An einer anderen Stelle verkauft eine ältere Frau Kaktusfeigen. Die sind in ihrer festen Schale sicher verpackt. Daher sind sie erstens problemlos zu verstauen, und ich habe außerdem keine Angst vor bösen fremden Bakterien, wenn ich das frische Fruchtfleisch aus der Schale nehme.

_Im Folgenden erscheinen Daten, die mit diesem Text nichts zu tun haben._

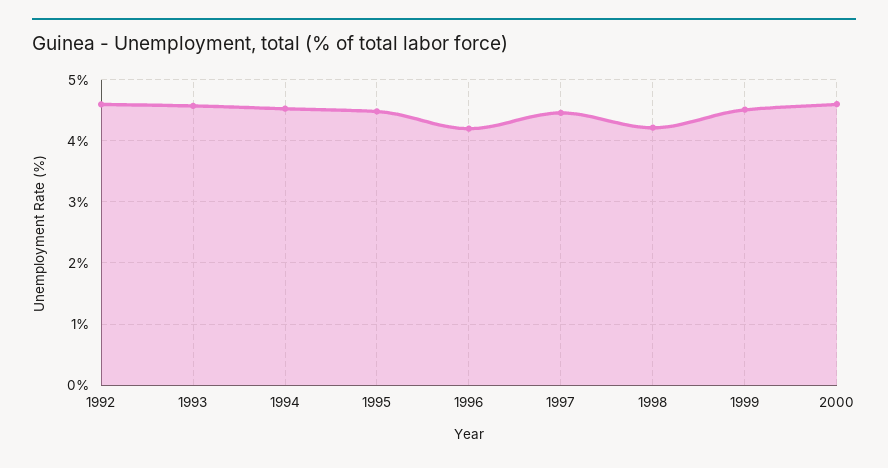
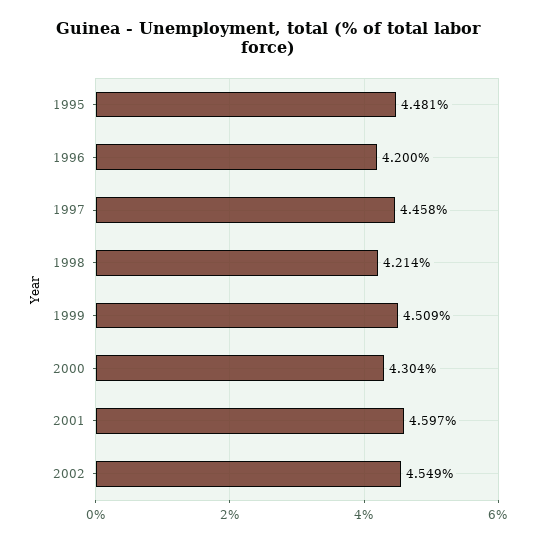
1992: 4.6 -> none
1993: 4.6 -> none
1994: 4.5 -> none
2000: 4.6 -> 4.304
2001: none -> 4.597
2002: none -> 4.549

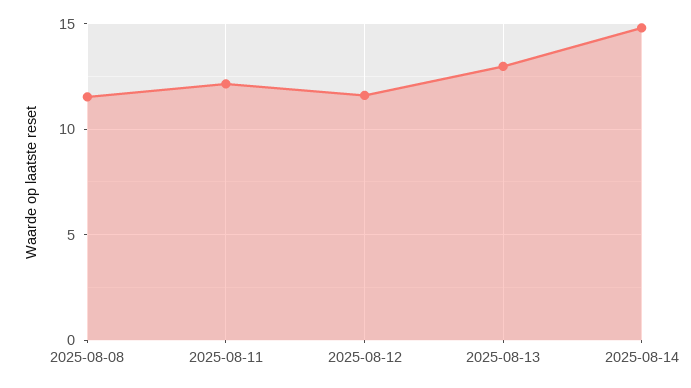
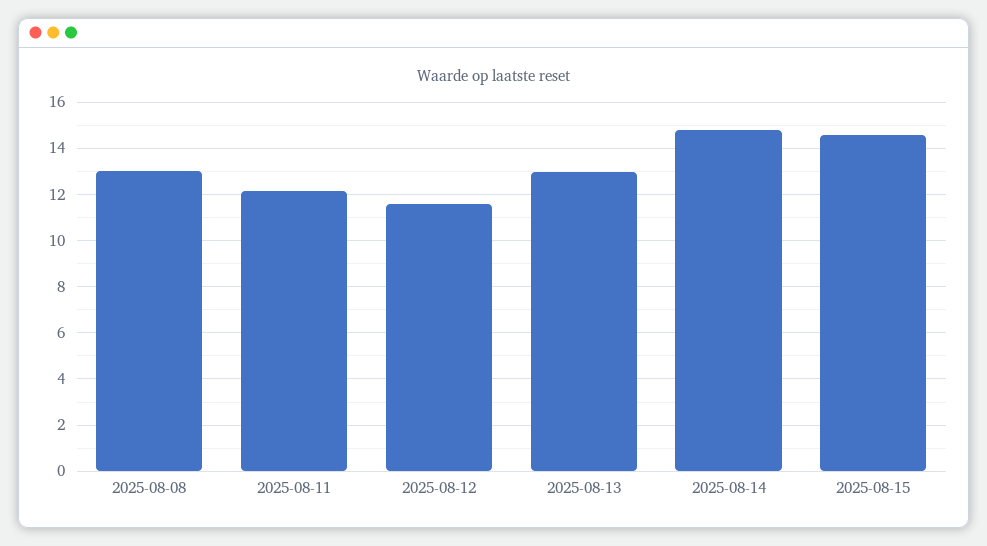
2025-08-08: 11.5 -> 13
2025-08-15: none -> 14.5

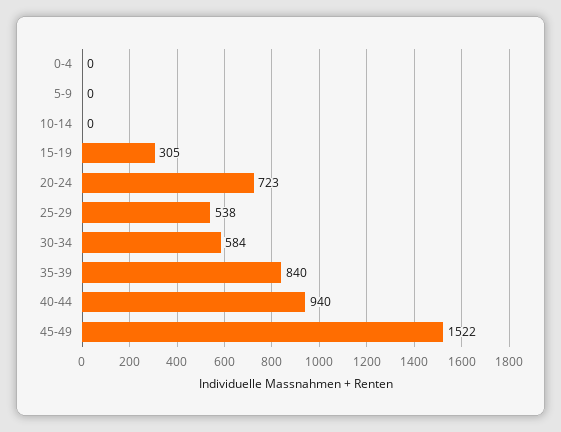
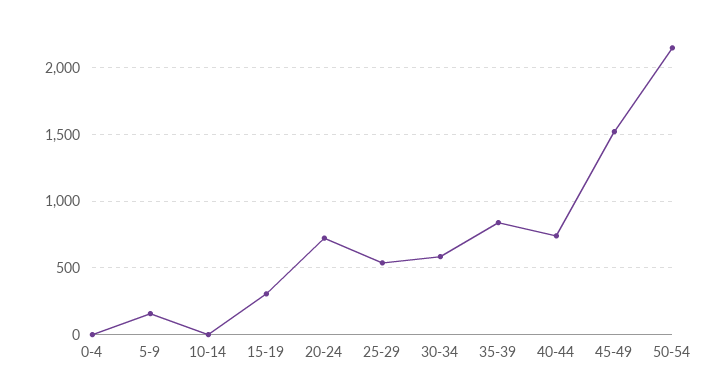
5-9: 0 -> 150
40-44: 940 -> 750
50-54: none -> 2150

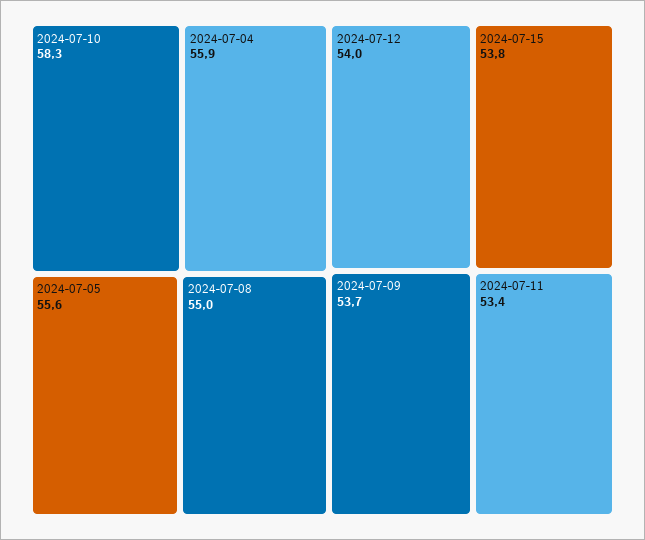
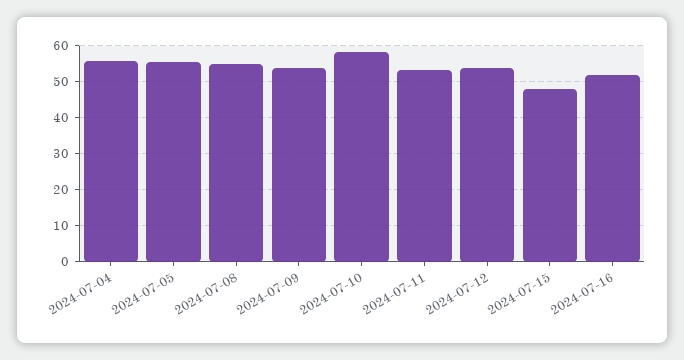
2024-07-15: 53.8 -> 48
2024-07-16: none -> 52

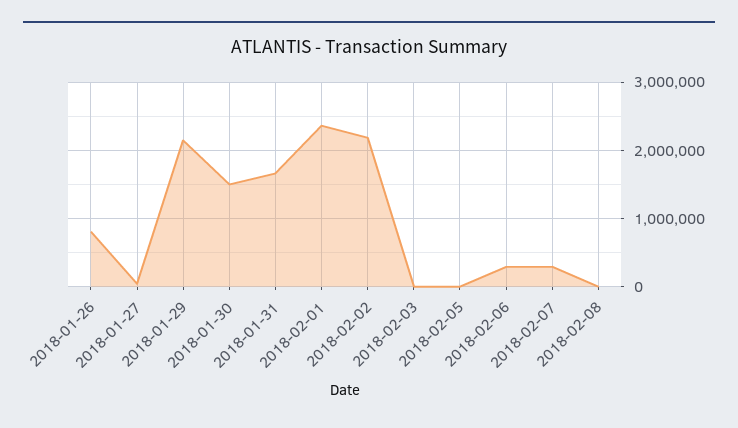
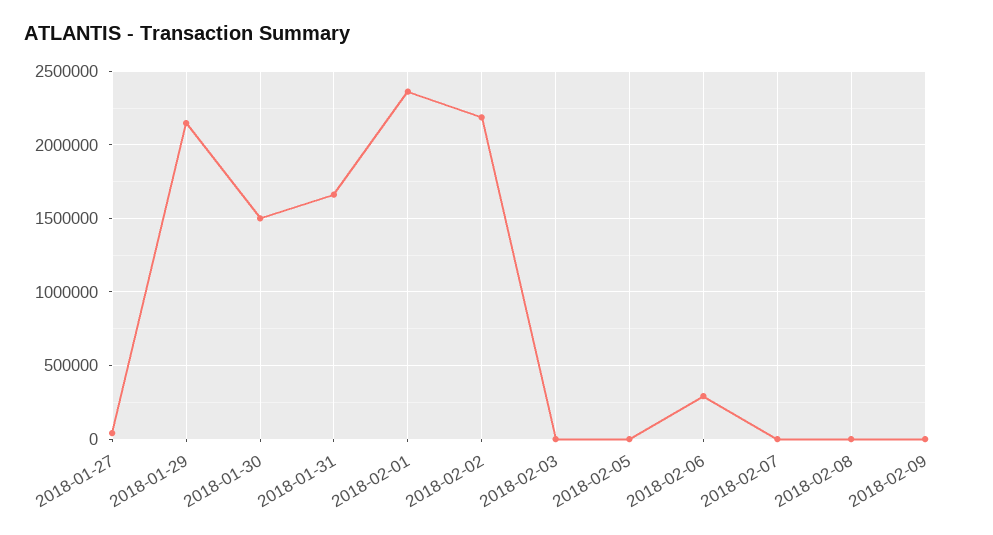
2018-01-26: 800000 -> none
2018-02-07: 300000 -> 0
2018-02-09: none -> 0

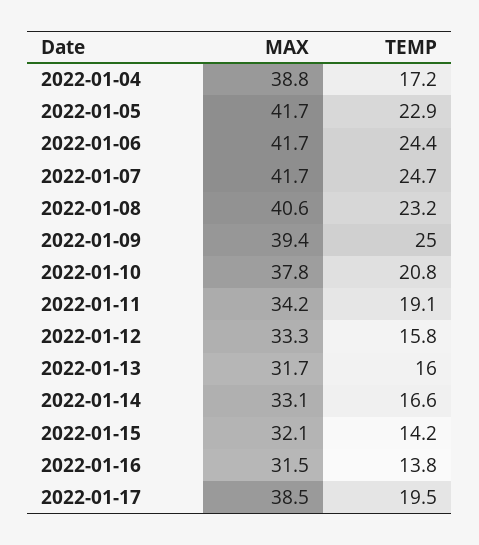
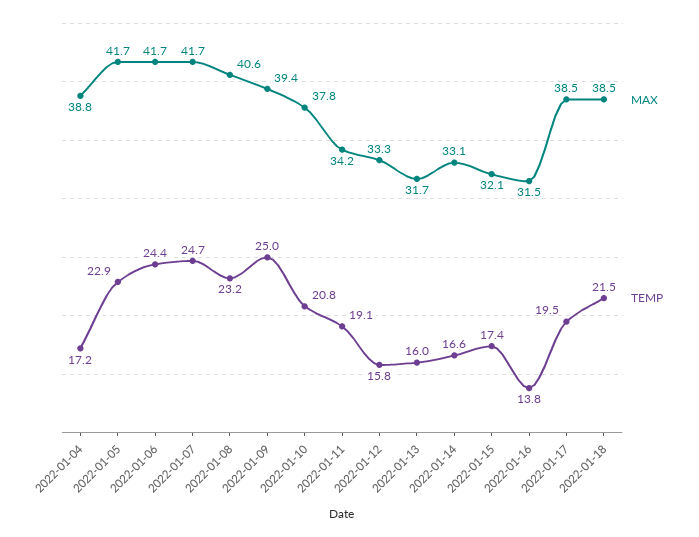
TEMP, 2022-01-15: 14.2 -> 17.4
MAX, 2022-01-18: none -> 38.5
TEMP, 2022-01-18: none -> 21.5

Als ich nach dem Preis frage, bedeutet mir die Frau, dass ich ihr ein Geldstück hinlegen soll, und sie mir dann die entsprechende Menge in die Tüte füllt, die ich extra für diesen Zweck dabei habe. Ich gebe ihr einen halben Dirham. Dann kann ich ja eine der paar Feigen probieren, die ich dafür bekomme, und entscheiden, ob ich noch mehr will. Die Frau, die einen recht mürrischen Eindruck macht, bittet mich mit Handzeichen, die Öffnung meiner Tüte aufzuhalten. Dann greift sie mit beiden Händen in den Haufen Feigen, der neben ihr liegt, und füllt eine gute Portion in die Tasche. Als ich mich bedanken will, hat sie schon die nächste Ladung in den Händen. Die Frau ist wirklich ehrlich und gibt auch einem Europäer etwas für sein Geld. Als ich die Tüte zumachen und mich bedanken will, brummt sie unwirsch etwas und lädt die Tüte weiter voll. Während ich staunend die Menge an kleinen hartschaligen Früchten in meiner Tüte betrachte, lädt die Frau mit abschätzigem Blick weiter nach. Am Ende habe ich gut ein Kilo Kaktusfeigen und kann mich gar nicht genug bedanken, bevor ich weiterfahre und einen ruhigen Platz suche, um die wasserhaltigen Früchte zu verspeisen. Hier gibt es genug Wald, um auch in der Nähe der Hauptstraße ungestört eine Essenspause einlegen zu können.
Da es an diesem Tag recht heiß ist und in Marokko ständig Fußgänger unterwegs sind, fragen mich ein gutes Stück vor Asilah zweimal Leute nach einem Schluck Wasser. Gerne gebe ich einen Schluck von meinen Vorräten ab. Ein junger Mann, der keine Fremdsprachen zu kennen scheint, erklärt mir wortlos mit Gesten, dass ich ein gutes Herz habe.
In Asilah erstehe ich zwei neue Wasserflaschen, Brot und eine Tafel Schokolade für alle Fälle. Käse und Obst habe ich noch genügend. Ich kann es noch nicht richtig fassen, dass ich bis Tanger keine fünfzig Kilometer mehr zu fahren habe, dass die Uhrzeiger noch den frühen Nachmittag anzeigen und dass es überhaupt nicht zu heiß zum Fahren ist. Das heißt, wenn ich unbedingt wollte und sofort eine Fähre erwischen würde, könnte ich schon heute abend in Europa sein. Aber eine so fluchtartige Abreise hat das schöne Land nicht verdient. Außerdem habe ich mir ja vorgenommen, Tanger zu umfahren und über Sebta auszureisen. Das sind gut sechzig Kilometer mehr. So, wie ich jetzt in der Zeit liege, könnte ich diesen spanischen Einschluss morgen Vormittag erreichen und hätte danach einige Stunden Zeit, mich ohne Hektik um die Überfahrt zu kümmern. Da diese nicht sehr lange dauern kann, würde ich auch in Spanien noch Zeit haben, die Hafenstadt Algeciras zu verlassen und in einem kleineren Ort zu nächtigen. Aber noch ist Tanger nicht erreicht, und erst recht nicht Sebta.